● WHAT TO WORK ON: Look through the data below. Collect every line where the word "strong" occurs.

● WORKING DATA:
• • • • •

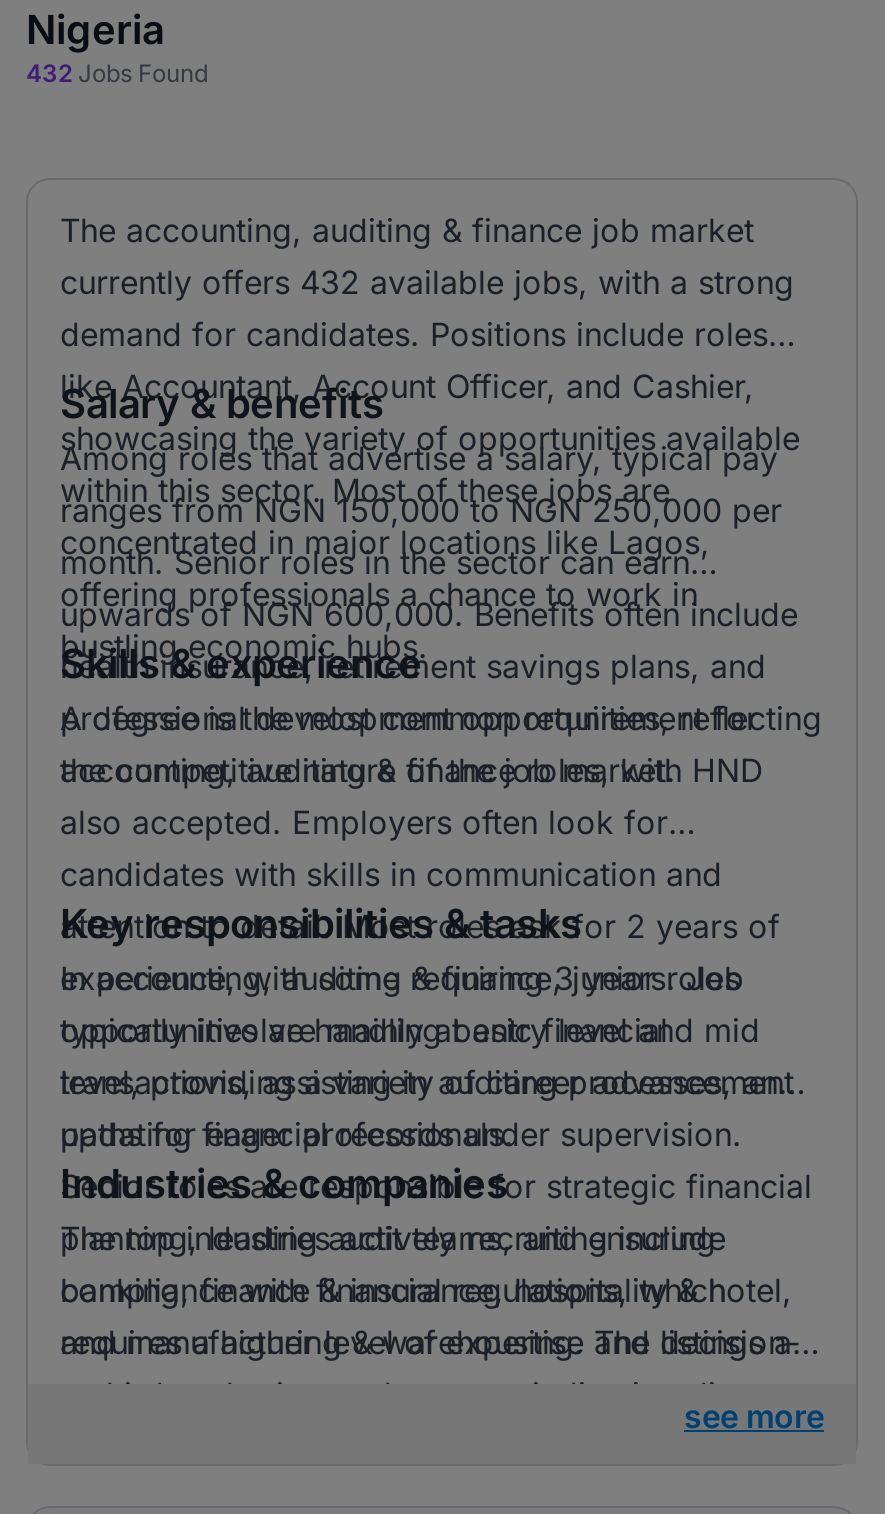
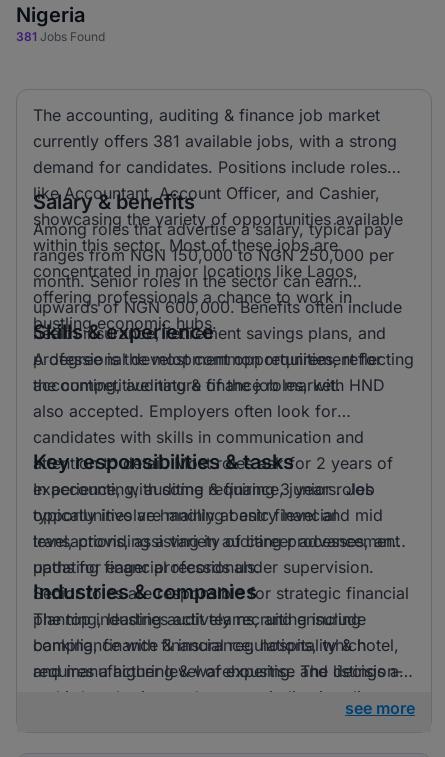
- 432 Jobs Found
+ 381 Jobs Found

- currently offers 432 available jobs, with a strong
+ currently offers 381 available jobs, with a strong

• • • • •

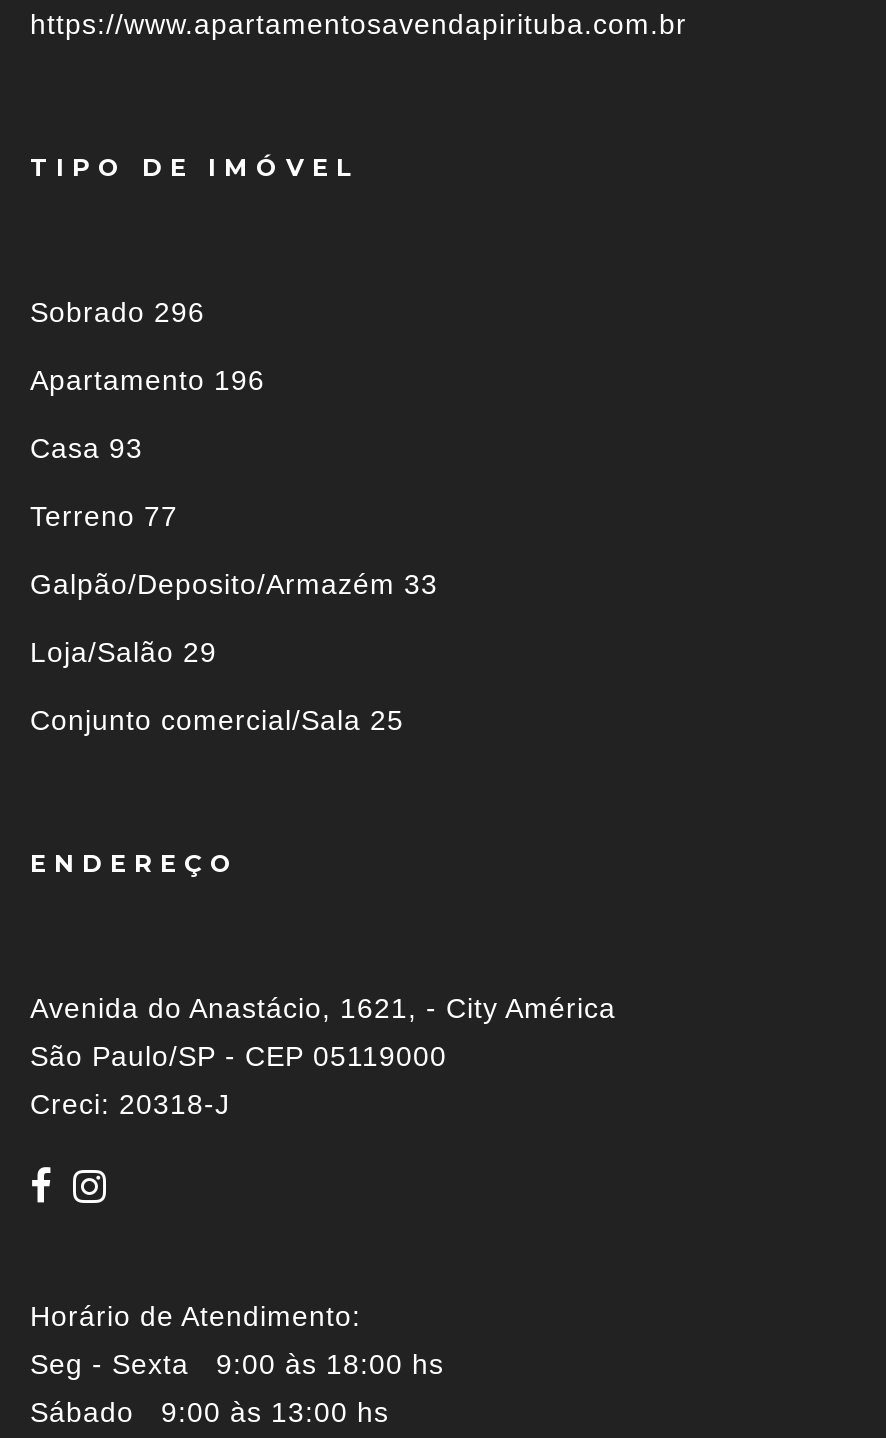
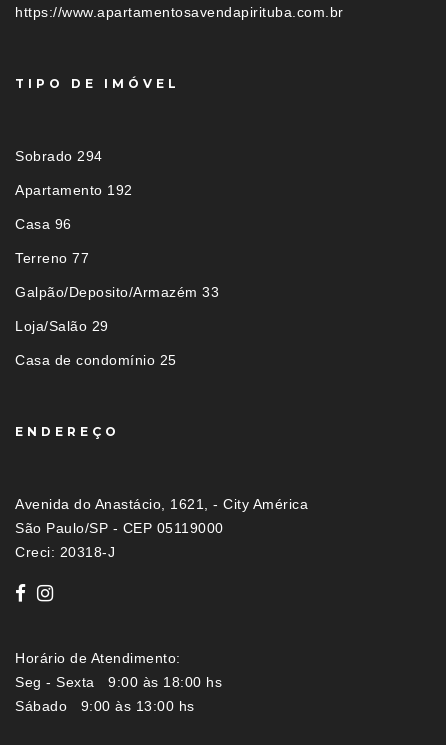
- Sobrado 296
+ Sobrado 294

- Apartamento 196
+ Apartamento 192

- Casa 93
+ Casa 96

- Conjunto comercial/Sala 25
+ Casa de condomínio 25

• • • • •

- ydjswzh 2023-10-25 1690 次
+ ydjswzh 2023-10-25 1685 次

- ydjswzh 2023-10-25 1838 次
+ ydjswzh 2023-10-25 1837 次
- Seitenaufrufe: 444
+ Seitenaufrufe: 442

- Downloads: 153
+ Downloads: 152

• • • • •

● EXERCISE RESPONSE:
- currently offers 432 available jobs, with a strong
+ currently offers 381 available jobs, with a strong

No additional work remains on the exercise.